● WHAT TO DO
Your job is to set down the stretch of entries that opens with the line containing "font-weight: 400 ->" and closes with the line containing "html: <p>Wie viel". Keep both end lines, copy each exactly, and add nothing.
━━━━━ DATA SUPPLIED
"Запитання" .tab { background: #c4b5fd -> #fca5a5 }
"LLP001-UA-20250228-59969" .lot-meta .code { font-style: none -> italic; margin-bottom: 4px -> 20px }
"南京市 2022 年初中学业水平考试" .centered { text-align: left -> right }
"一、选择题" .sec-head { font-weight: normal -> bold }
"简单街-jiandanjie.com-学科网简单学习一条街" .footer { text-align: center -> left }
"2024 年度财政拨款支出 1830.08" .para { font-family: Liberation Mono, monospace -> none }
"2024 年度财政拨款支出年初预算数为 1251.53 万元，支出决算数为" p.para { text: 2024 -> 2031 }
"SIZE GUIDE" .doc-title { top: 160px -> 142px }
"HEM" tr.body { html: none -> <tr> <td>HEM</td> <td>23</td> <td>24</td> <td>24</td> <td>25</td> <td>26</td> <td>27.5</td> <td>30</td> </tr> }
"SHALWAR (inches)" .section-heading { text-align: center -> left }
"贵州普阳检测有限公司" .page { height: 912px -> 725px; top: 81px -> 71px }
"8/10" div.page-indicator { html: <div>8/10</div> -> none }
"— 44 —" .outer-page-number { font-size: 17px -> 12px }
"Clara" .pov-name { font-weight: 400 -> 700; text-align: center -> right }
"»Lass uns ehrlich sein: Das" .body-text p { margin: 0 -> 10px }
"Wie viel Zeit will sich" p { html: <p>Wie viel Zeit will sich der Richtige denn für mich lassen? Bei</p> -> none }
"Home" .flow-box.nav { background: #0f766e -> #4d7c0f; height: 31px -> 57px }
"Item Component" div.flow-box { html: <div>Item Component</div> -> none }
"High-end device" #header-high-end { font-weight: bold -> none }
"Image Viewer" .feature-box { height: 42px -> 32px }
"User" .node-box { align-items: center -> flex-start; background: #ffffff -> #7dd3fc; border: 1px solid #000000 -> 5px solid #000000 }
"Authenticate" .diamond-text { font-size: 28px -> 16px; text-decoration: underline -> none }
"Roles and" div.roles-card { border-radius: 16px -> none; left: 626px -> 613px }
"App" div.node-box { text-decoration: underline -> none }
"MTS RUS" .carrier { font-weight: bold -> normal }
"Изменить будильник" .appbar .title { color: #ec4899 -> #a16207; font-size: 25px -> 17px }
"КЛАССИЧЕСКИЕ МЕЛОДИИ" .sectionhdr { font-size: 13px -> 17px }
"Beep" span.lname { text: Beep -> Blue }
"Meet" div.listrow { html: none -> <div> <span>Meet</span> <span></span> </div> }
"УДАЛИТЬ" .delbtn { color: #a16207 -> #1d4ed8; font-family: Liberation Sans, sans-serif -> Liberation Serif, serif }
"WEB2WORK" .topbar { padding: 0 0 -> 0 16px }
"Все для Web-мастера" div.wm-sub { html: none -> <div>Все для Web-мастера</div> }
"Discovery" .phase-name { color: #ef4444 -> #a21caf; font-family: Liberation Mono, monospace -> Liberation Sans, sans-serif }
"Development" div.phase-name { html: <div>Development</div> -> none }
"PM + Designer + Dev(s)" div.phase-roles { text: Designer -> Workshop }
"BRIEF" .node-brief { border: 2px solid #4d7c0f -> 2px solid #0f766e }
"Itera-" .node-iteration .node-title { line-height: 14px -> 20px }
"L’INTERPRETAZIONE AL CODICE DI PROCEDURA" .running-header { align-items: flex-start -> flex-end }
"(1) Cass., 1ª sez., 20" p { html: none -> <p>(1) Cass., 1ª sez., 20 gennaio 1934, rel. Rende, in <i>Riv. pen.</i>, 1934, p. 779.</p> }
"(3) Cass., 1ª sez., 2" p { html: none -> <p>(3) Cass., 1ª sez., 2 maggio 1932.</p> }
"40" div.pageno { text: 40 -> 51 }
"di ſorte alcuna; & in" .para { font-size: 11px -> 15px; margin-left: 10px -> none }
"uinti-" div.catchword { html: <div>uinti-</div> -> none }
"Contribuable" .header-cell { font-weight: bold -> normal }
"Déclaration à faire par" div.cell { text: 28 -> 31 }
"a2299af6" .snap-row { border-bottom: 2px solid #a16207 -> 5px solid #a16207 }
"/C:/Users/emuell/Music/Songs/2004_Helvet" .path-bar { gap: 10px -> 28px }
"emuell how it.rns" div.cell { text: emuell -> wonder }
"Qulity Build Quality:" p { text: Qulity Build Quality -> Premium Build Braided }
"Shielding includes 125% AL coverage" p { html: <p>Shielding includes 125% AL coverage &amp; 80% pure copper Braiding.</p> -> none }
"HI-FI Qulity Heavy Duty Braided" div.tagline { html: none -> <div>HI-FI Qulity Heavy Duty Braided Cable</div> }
━━━━━━━━━━
● FINAL ANSWER
"Clara" .pov-name { font-weight: 400 -> 700; text-align: center -> right }
"»Lass uns ehrlich sein: Das" .body-text p { margin: 0 -> 10px }
"Wie viel Zeit will sich" p { html: <p>Wie viel Zeit will sich der Richtige denn für mich lassen? Bei</p> -> none }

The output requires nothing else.